Changes in business models and practices due to the pandemic have caused many workers to have a hard time finding work opportunities or have left the labor force altogether.   

  • The City will expand outreach in 2023 to new job seekers, underemployed and displaced workers, and San Franciscans not currently in the labor force by:  

    • increasing community engagement to connect with residents who have not interacted with the workforce system,  
    • promoting workforce programming like youth and young adult job centers and the WorkforceLinkSF job matching tool, 

    • coordinating with City departments to better serve disadvantaged community members who have experienced barriers to employment, and   

    • promoting workforce training and support available in growing industries with quality job opportunities. 
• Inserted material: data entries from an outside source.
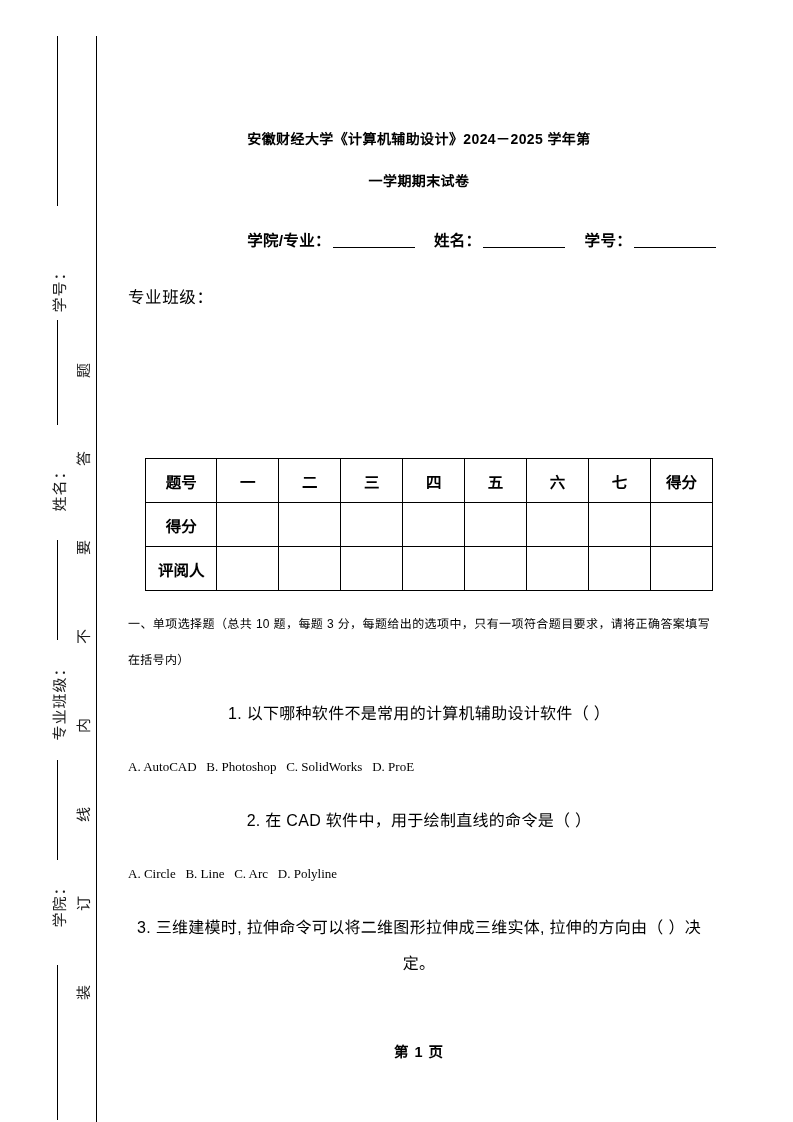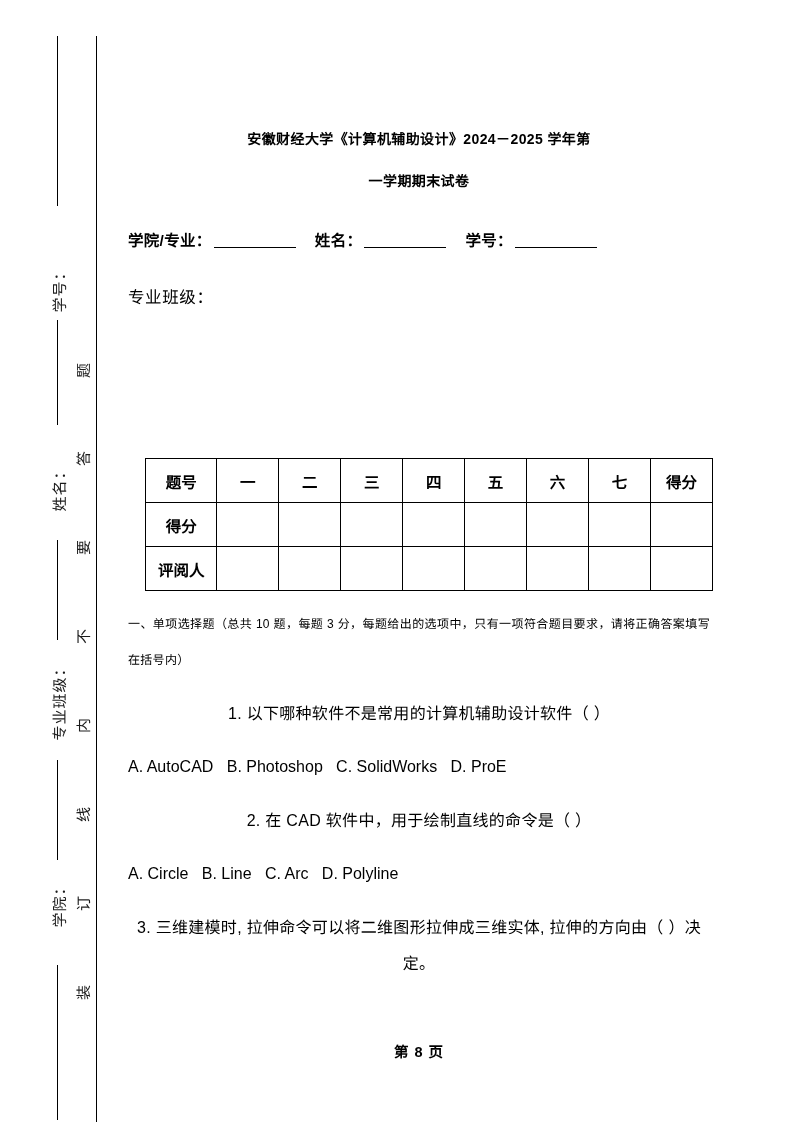"学院/专业： 姓名： 学号：" #student-info { left: 0 -> 8px; text-align: left -> right }
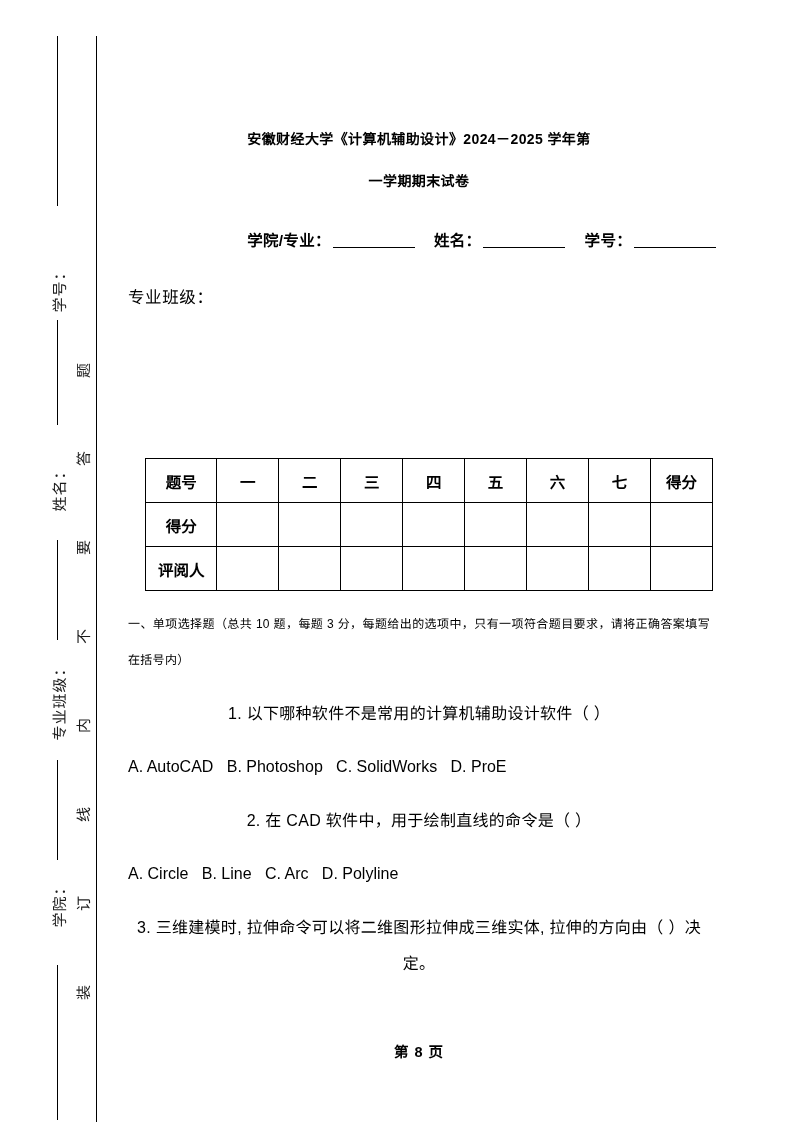"A. AutoCAD B. Photoshop C." .q-options { font-family: Liberation Sans, sans-serif -> Liberation Serif, serif; font-size: 16px -> 13px }
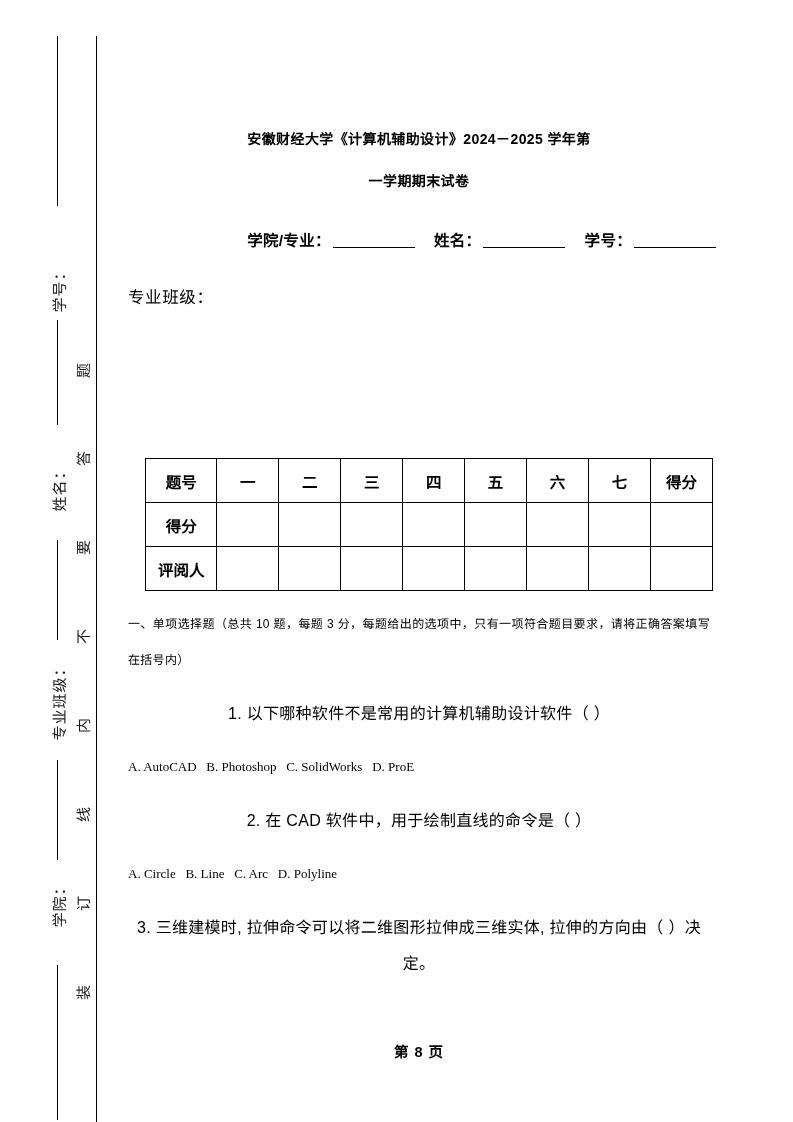"第 8 页" div { text: 8 -> 1 }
  • In April 2023, OEWD hosted the annual Hospitality and Small Business Job Fair at the Ferry Building. The Fair featured over 85 employers looking to hire long-term, full-time and part-time positions in the growing hospitality industry that added 13,500 jobs from March 2022 to March 2023. The Fair attracted over 1,000 jobseekers that were able to connect to job opportunities, resources to assist in their job search, and workforce training programs.  There will be multiple job fairs throughout the year to connect communities across the City to jobs and resources.  

  • The Department of Human Resources (DHR) hosted its second annual citywide career resource fair in Civic Center Plaza in April, connecting 40 City departments with over 1,600 diverse job seekers. The career resource fair was an opportunity for the City to advise prospective employees on the public sector hiring process, hire new employees, and deploy new features of the recently launched applicant tracking system which allows City departments to better engage with applicants interested in public service.  

  • In April 2023, the San Francisco Office of Economic and Workforce Development held the inaugural Committee on City Workforce Alignment meeting. The Committee will meet quarterly to convene City departments, community, and labor partners to align the workforce programming delivered across San Francisco. 

  • To further expand the City’s outreach efforts to our most marginalized communities, including unemployed and underserved individuals, the Office of Economic and Workforce Development has begun conducting information sessions for fellow City departments on the wide array of existing workforce programs so they can be connected directly with participants in those programs and educate their own grantees and community partners about these important job linkage programs.